Today, the overwhelming majority of the fruit and vegetables consumed in Massachusetts comes from areas without water (California), without soil (Florida), with uneven labor practices (Mexico) or with cold climates (Canada greenhouses). Heritage wants to help grow local farms to the point where they can come closer to competing with non-local foods on cost, and exhibit their differentiation more transparently.

  • Our local produce helps the economic development of our local community. The history of our country in recent history has been one of disconnecting consumer communities from producer communities. In this process, produce farming and food preparation have been moving away from Massachusetts, thereby reducing farmers to becoming marginal suppliers of local foods through small retail channels such as farm stands, farmers markets and CSAs (Community Supported Agriculture). Local farmers largely sit out delivering to large grocery retailers, large foodservice companies running major institutional cafeterias, and large restaurant chains, which are by far the dominant food channel today. They are also poorly connected to the major food distributors.

At Heritage, we want to help our farmers become relevant economic players that hire a larger and larger population of local residents (by the way, many of those farm employees are also ethnically diverse). We want our local farmers to connect better with local food manufacturers who utilize their produce in their meals and products.

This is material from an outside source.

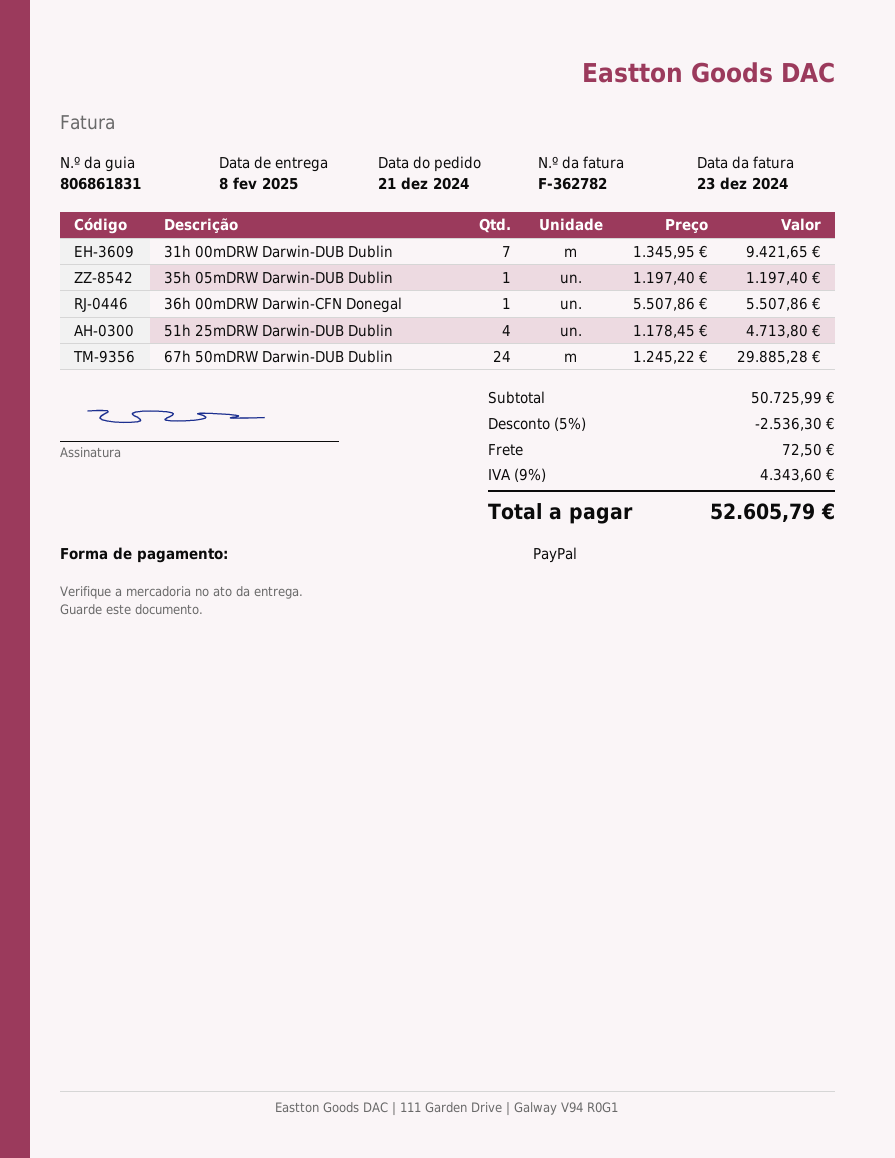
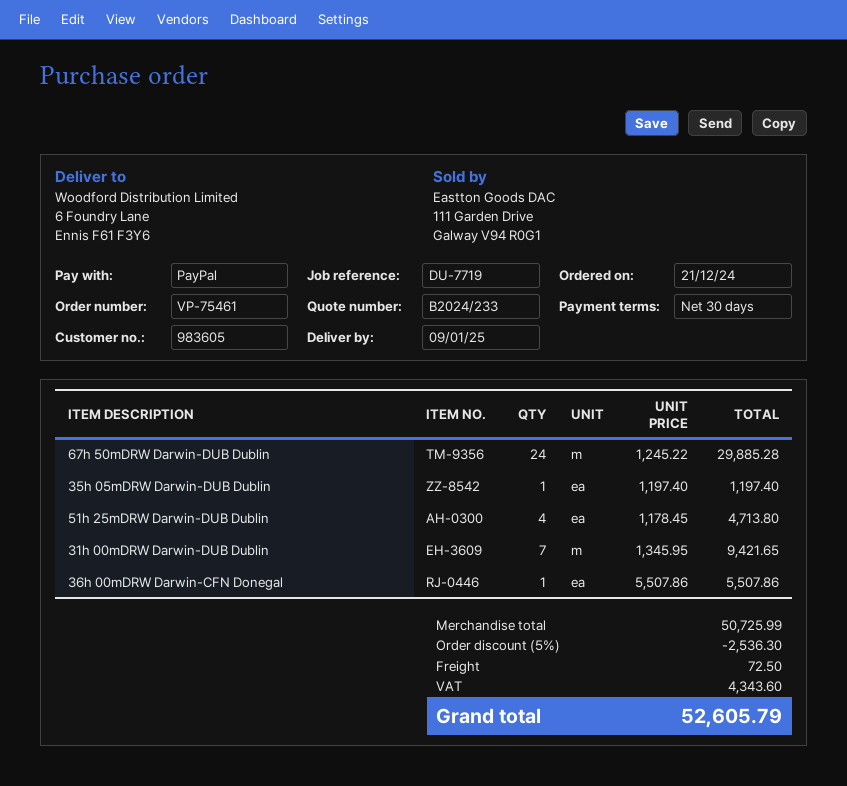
delivery date: 2025-02-08 -> 2025-01-09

We are particularly interested in connecting Western Massachusetts, where the soil is fertile and farms are larger and more wholesale-oriented, with Eastern Massachusetts, where the bulk of the food-consuming market lies with the presence of Boston. We want Heritage to role-model how Western Massachusetts can participate in the wealth generation of the vibrant Boston food scene through the vibrancy of its agriculture and farm-based products.